- WHAT YOU NEED TO DO:
Among the lines of the records, find all that carry the word "weight" and copy them.

[Data items]
• • • •

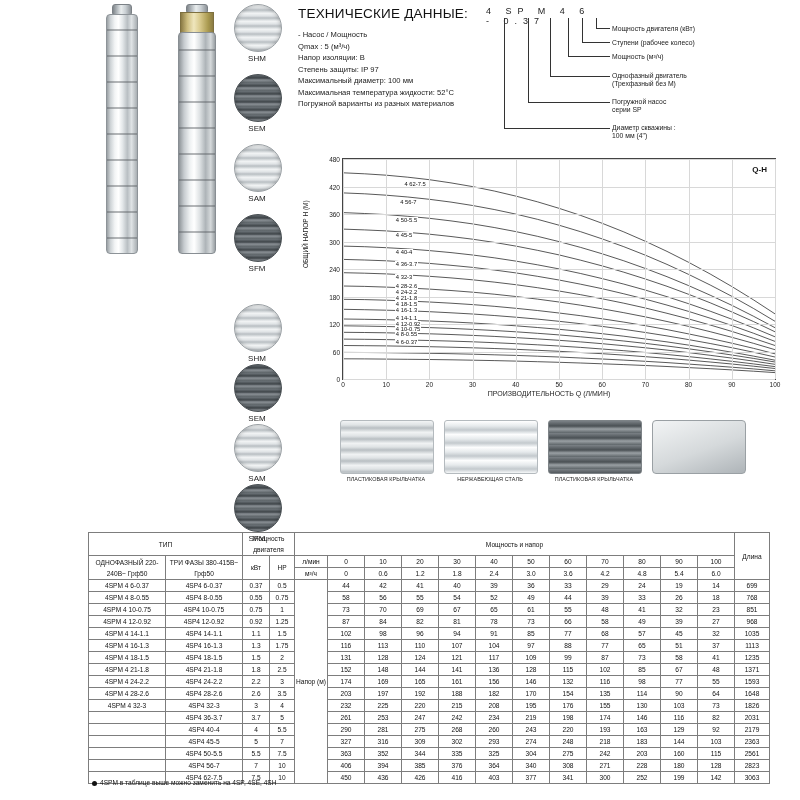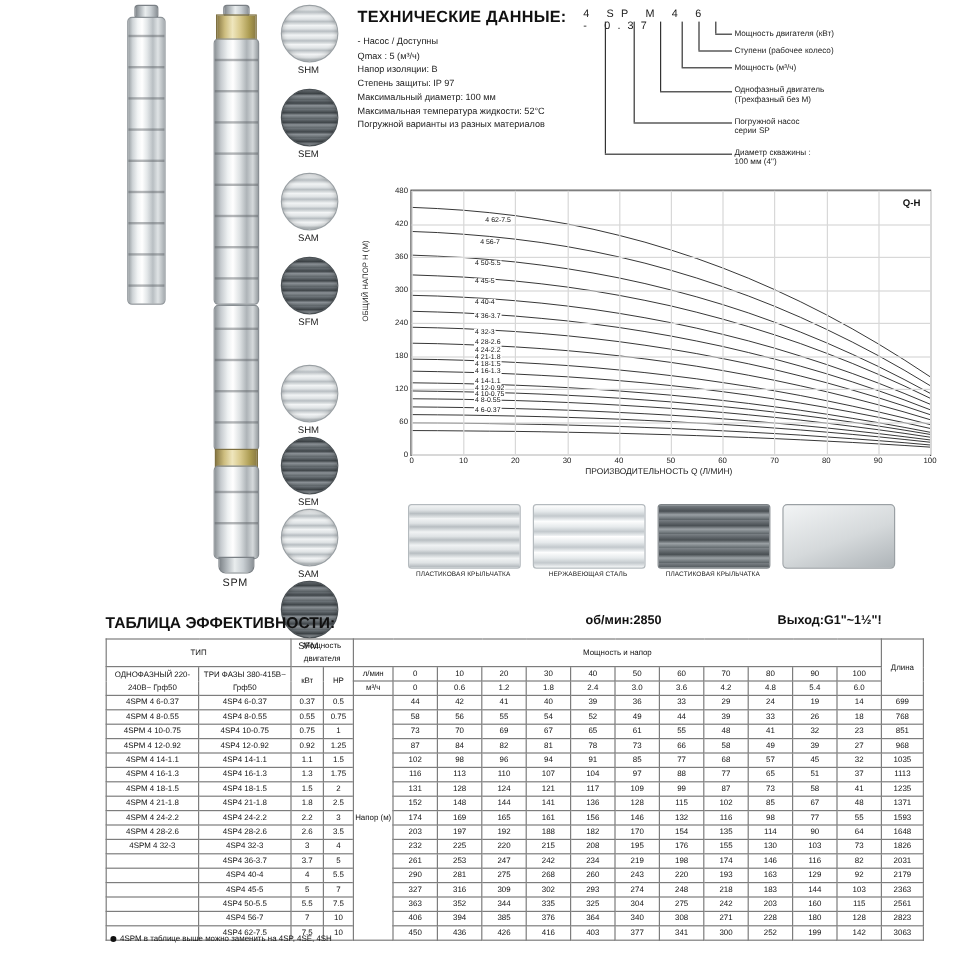--- a/index.html
+++ b/index.html
@@ -40,7 +40,7 @@
 
   
   .spec{position:absolute;left:298px;top:6px;width:180px;}
-  .spec h2{margin:0 0 8px 0;font-size:13.5px;font-weight:bold;letter-spacing:.2px;}
+  .spec h2{margin:0 0 8px 0;font-size:13.5px;font-weight:normal;letter-spacing:.2px;}
   .spec div.line{font-size:7.6px;line-height:11.5px;color:#1b1b1b;}
 
   

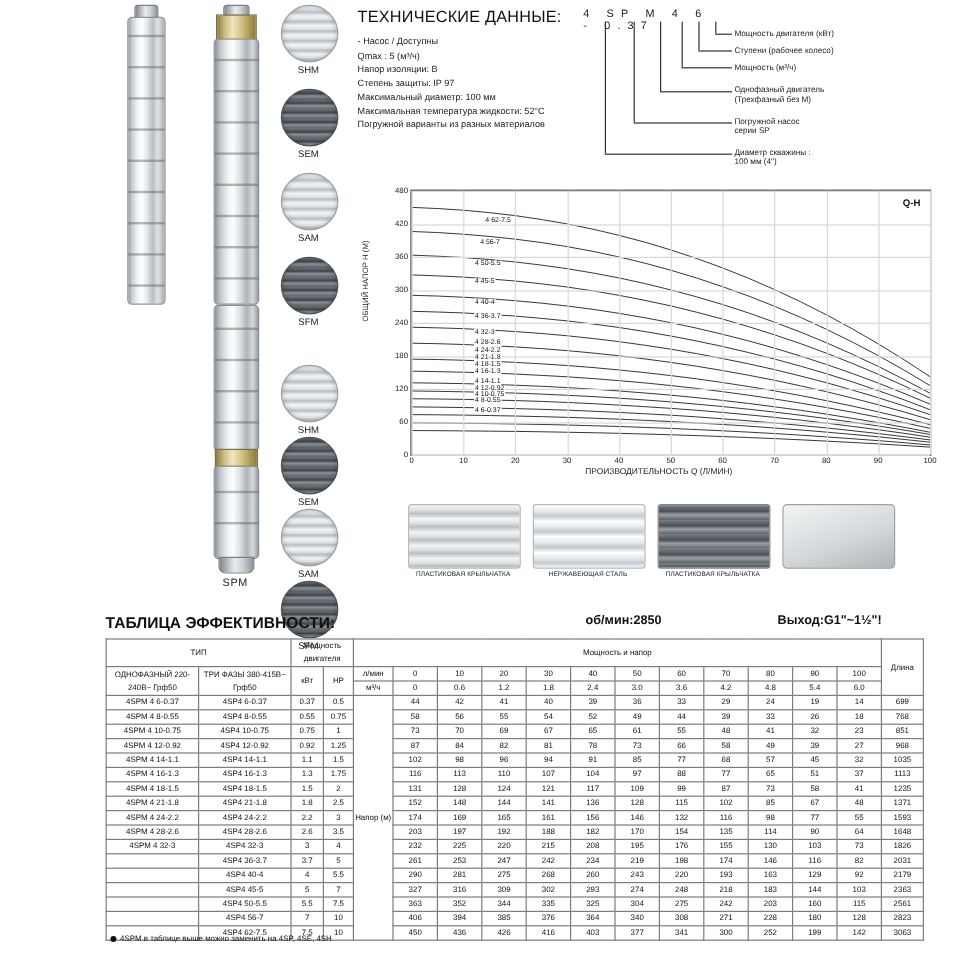--- a/index.html
+++ b/index.html
@@ -181,7 +181,7 @@
 
   <div class="spec">
     <h2>ТЕХНИЧЕСКИЕ ДАННЫЕ:</h2>
-    <div class="line">- Насос / Доступны</div>
+    <div class="line">- Насос / Мощность</div>
     <div class="line">Qmax : 5 (м³/ч)</div>
     <div class="line">Напор изоляции: B</div>
     <div class="line">Степень защиты:    IP 97</div>

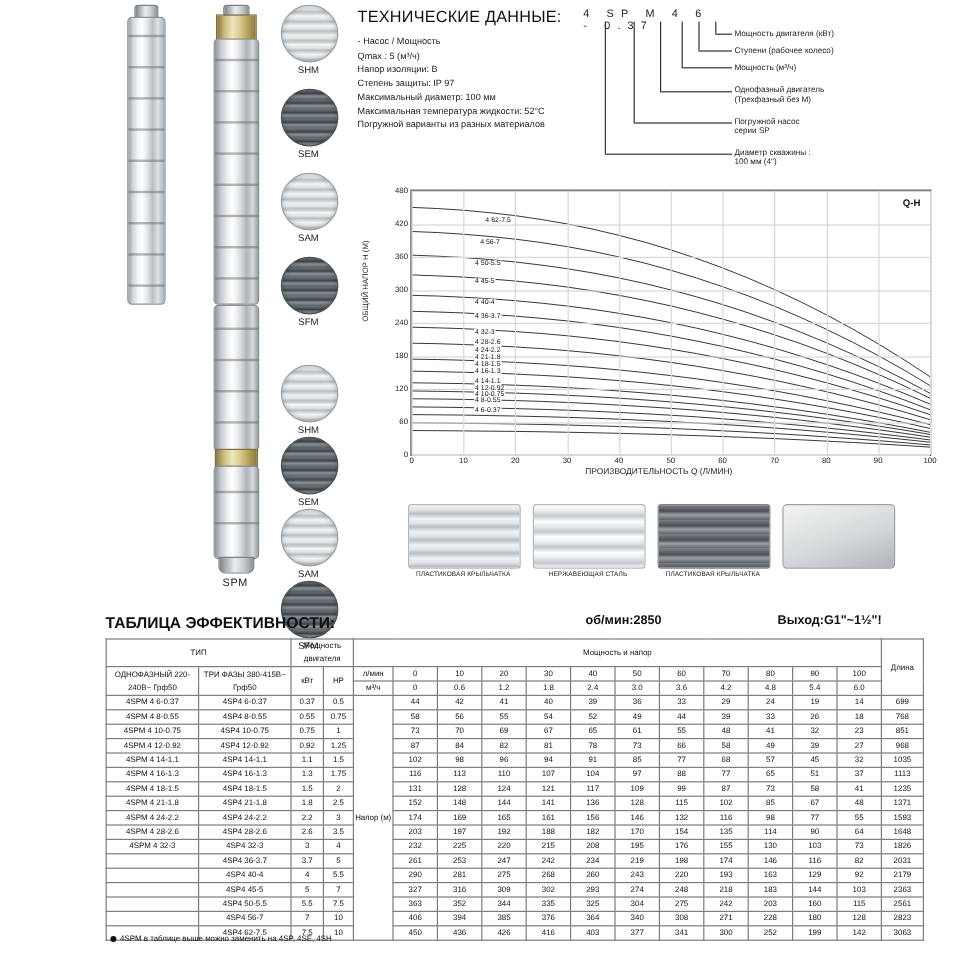--- a/index.html
+++ b/index.html
@@ -124,21 +124,6 @@
     </div>
 
 
-    <div class="pump" style="left:176px;top:254px;width:40px;height:230px;">
-      <div class="body steel2" style="position:absolute;left:2px;top:0;width:36px;height:120px;">
-        <div class="ring" style="top:18px;"></div>
-          <div class="ring" style="top:44px;"></div>
-        <div class="ring" style="top:70px;"></div>
-          <div class="ring" style="top:96px;"></div>
-      </div>
-      <div class="brass" style="position:absolute;left:3px;top:120px;width:34px;height:14px;"></div>
-      <div class="body steel2" style="position:absolute;left:2px;top:134px;width:36px;height:76px;">
-        <div class="ring" style="top:20px;"></div>
-          <div class="ring" style="top:46px;"></div>
-      </div>
-      <div class="cap" style="position:absolute;left:6px;top:210px;width:28px;height:12px;border-radius:0 0 6px 6px;"></div>
-      <div class="pumplabel" style="top:226px;left:-15px;width:70px;">SPM</div>
-    </div>
 
     <div class="thumbcol">
       <div class="thumb" style="top:0px;">

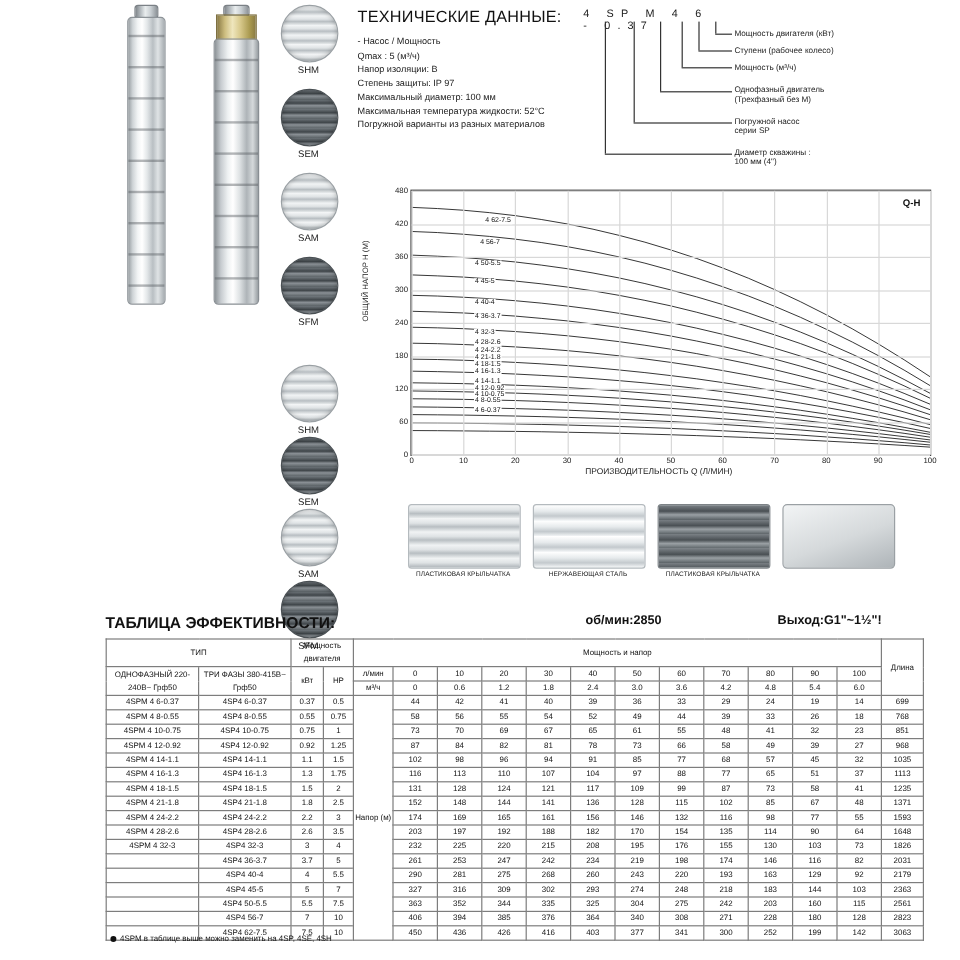--- a/index.html
+++ b/index.html
@@ -313,11 +313,6 @@
     </div>
   </div>
 
-  <div class="tblhdr">
-    <span class="t1">ТАБЛИЦА ЭФФЕКТИВНОСТИ:</span>
-    <span class="t2">об/мин:2850</span>
-    <span class="t3">Выход:G1"~1½"!</span>
-  </div>
 
   <table class="main" id="maintable">
     <thead>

• • • •

- FINAL ANSWER:
-  .spec h2{margin:0 0 8px 0;font-size:13.5px;font-weight:bold;letter-spacing:.2px;}
+  .spec h2{margin:0 0 8px 0;font-size:13.5px;font-weight:normal;letter-spacing:.2px;}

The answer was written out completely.